───── INFORMATION SHOWN ─────
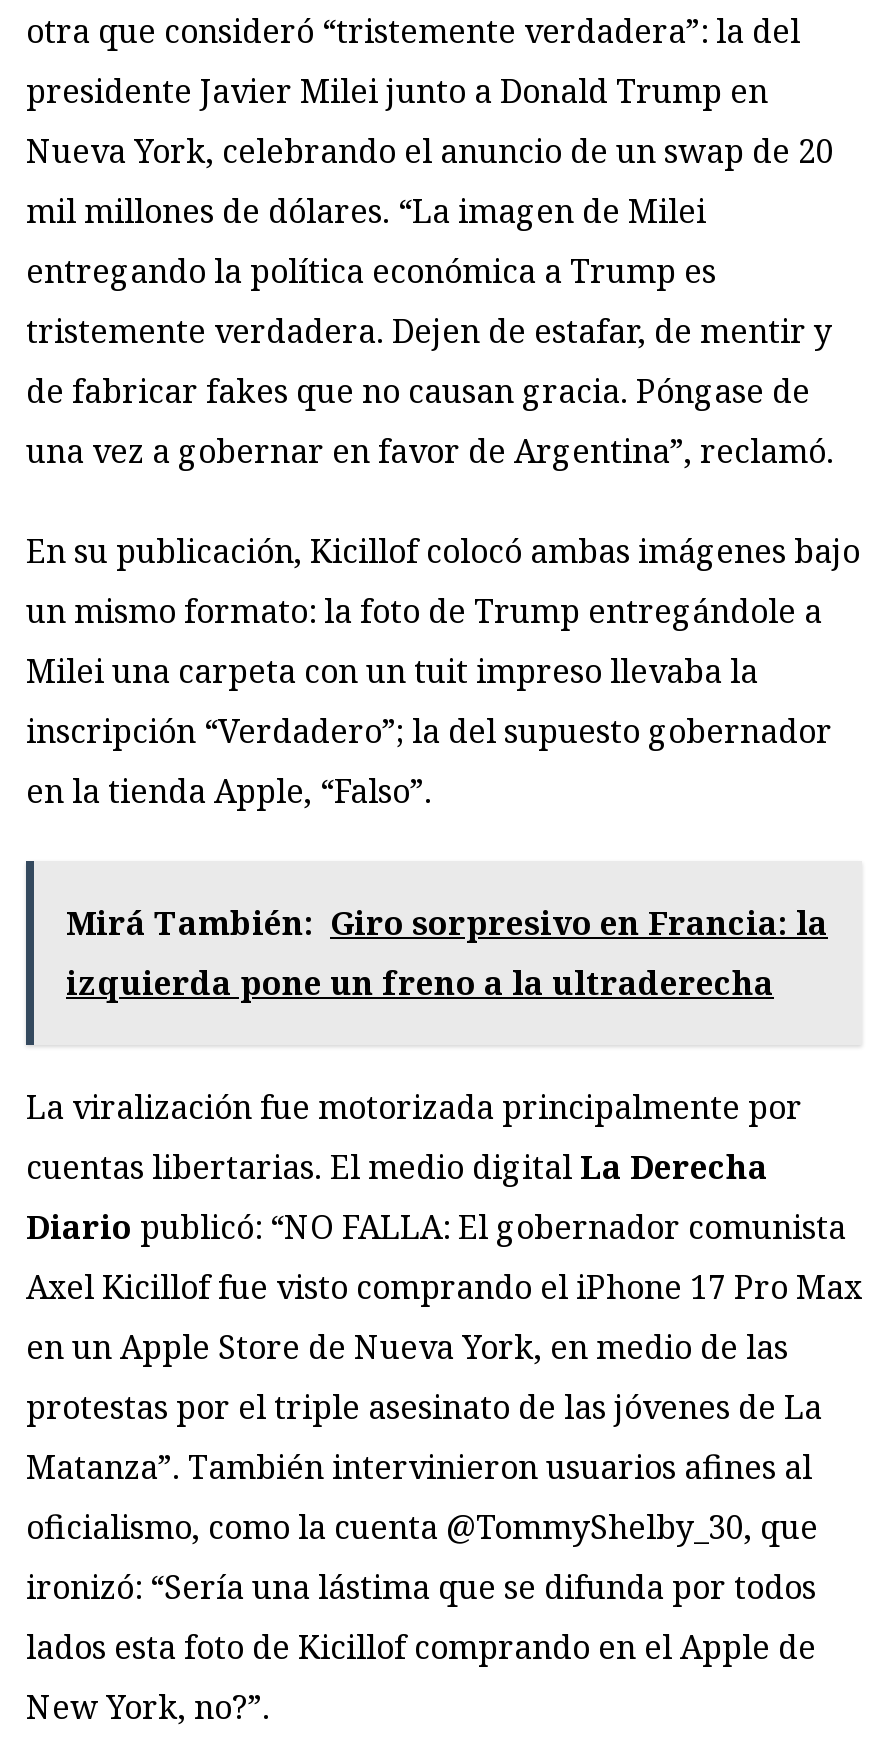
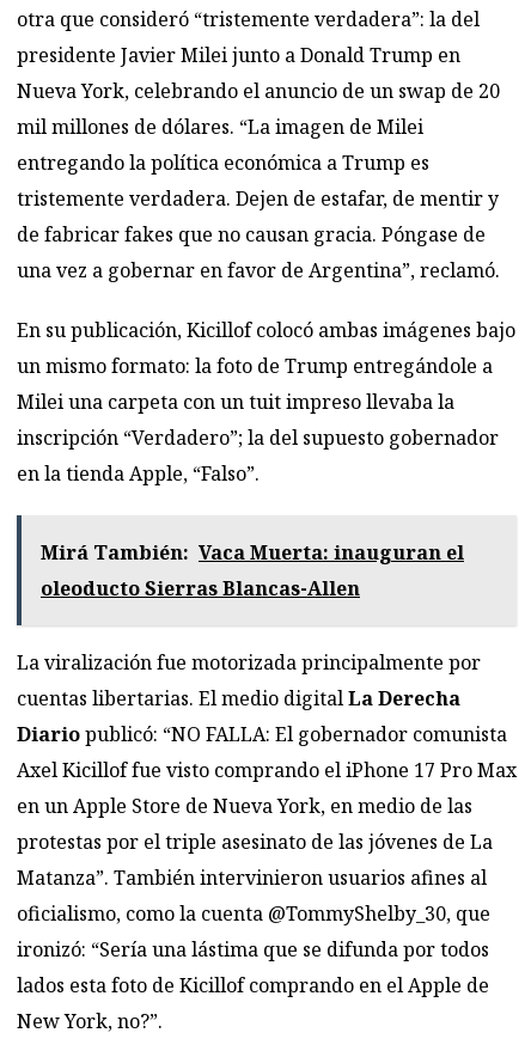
[66,901,828,1005] Mirá También: Giro sorpresivo en Francia: la | izquierda pone un freno a la ultraderecha -> [41,539,464,602] Mirá También: Vaca Muerta: inauguran el | oleoducto Sierras Blancas-Allen

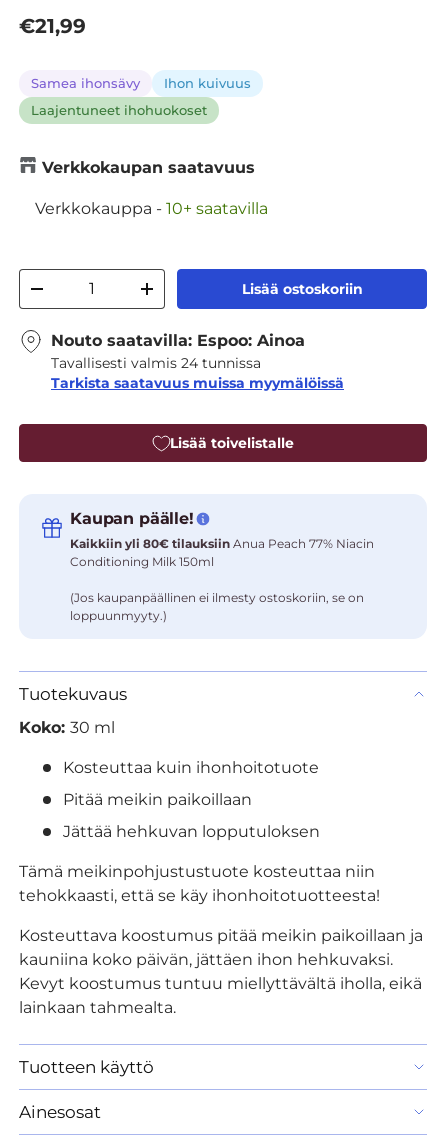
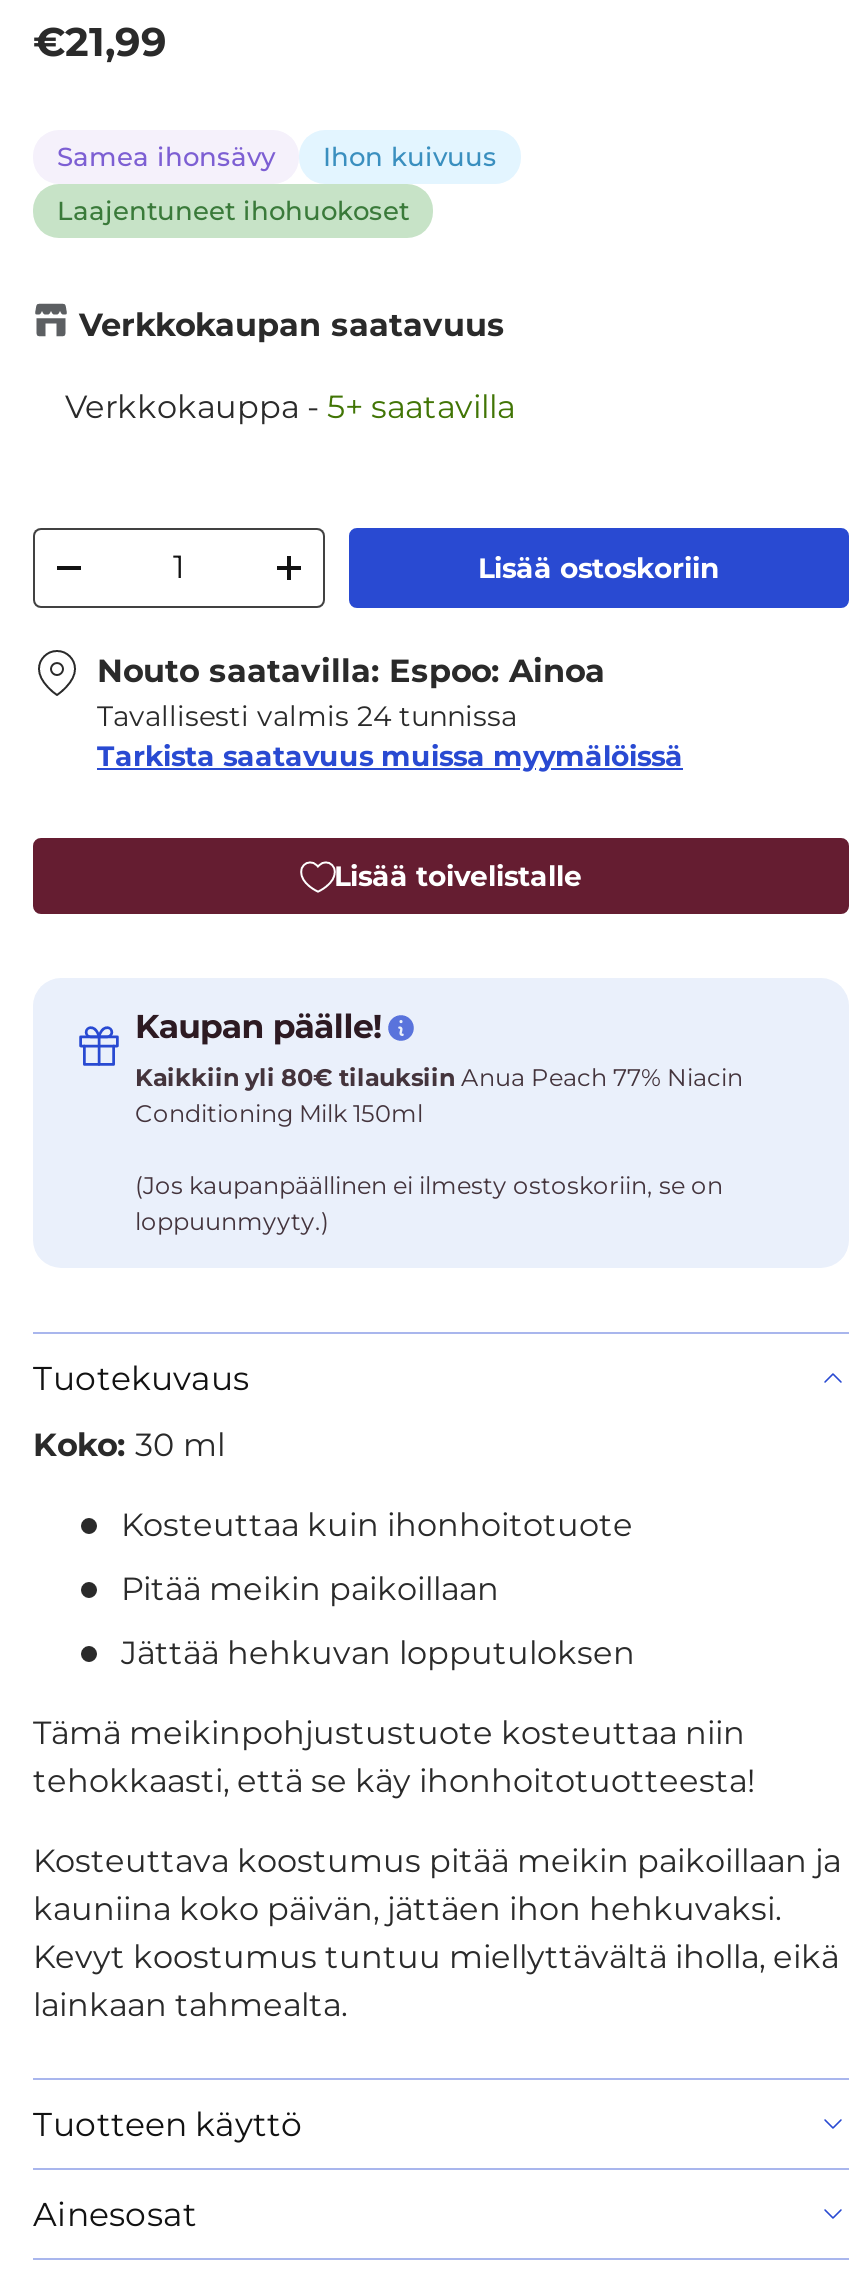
[35,199,268,218] Verkkokauppa - 10+ saatavilla -> [65,388,515,426] Verkkokauppa - 5+ saatavilla

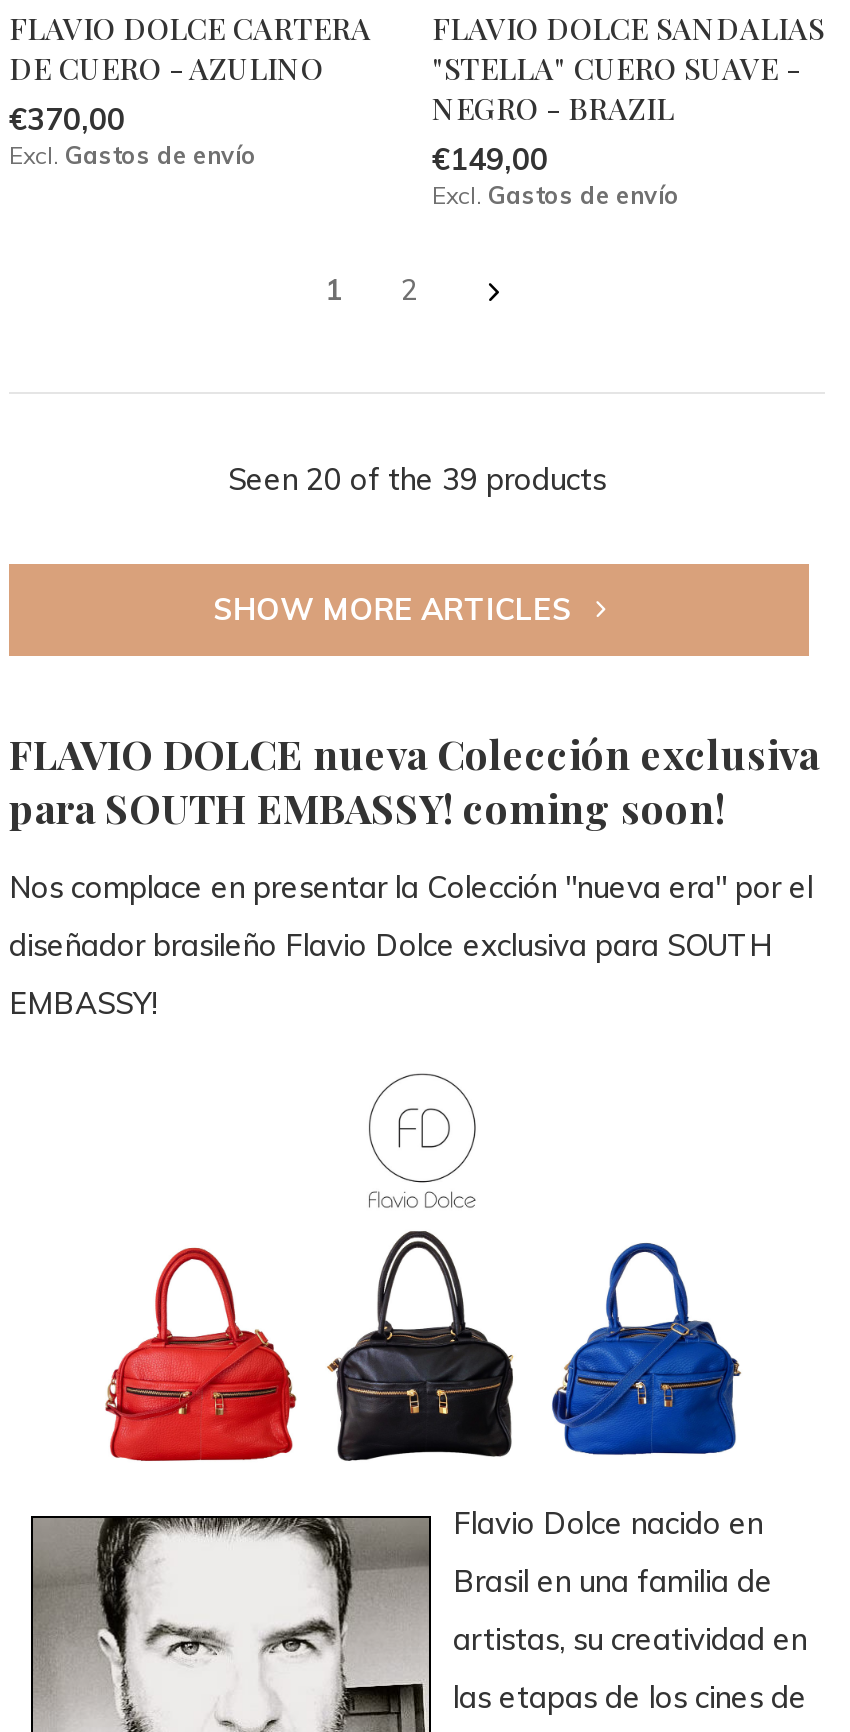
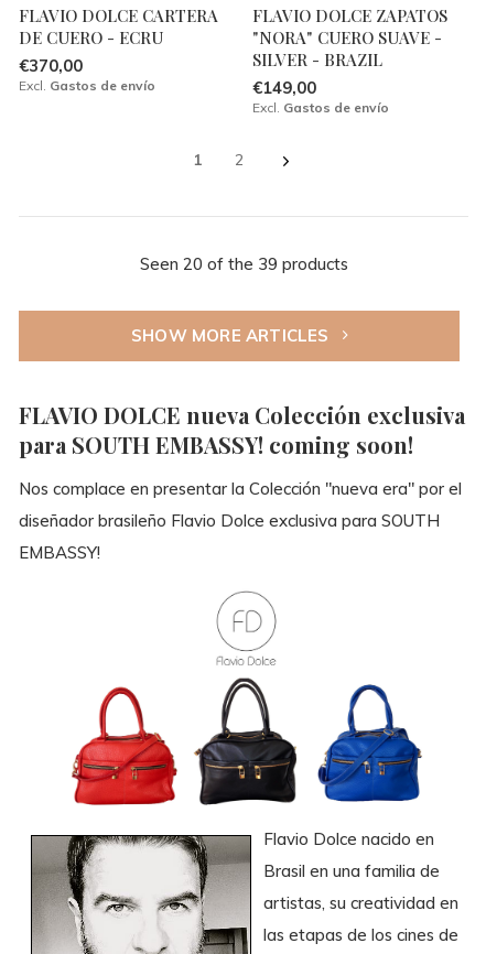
[432,8,824,48] FLAVIO DOLCE SANDALIAS -> [252,4,447,26] FLAVIO DOLCE ZAPATOS
[9,48,323,88] DE CUERO - AZULINO -> [19,26,163,48] DE CUERO - ECRU
[432,48,800,88] "STELLA" CUERO SUAVE - -> [252,26,441,48] "NORA" CUERO SUAVE -
[432,88,674,128] NEGRO - BRAZIL -> [252,48,382,71] SILVER - BRAZIL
─────
Every line above that holds the string "CUERO" should be copied out.

[9,48,323,88] DE CUERO - AZULINO -> [19,26,163,48] DE CUERO - ECRU
[432,48,800,88] "STELLA" CUERO SUAVE - -> [252,26,441,48] "NORA" CUERO SUAVE -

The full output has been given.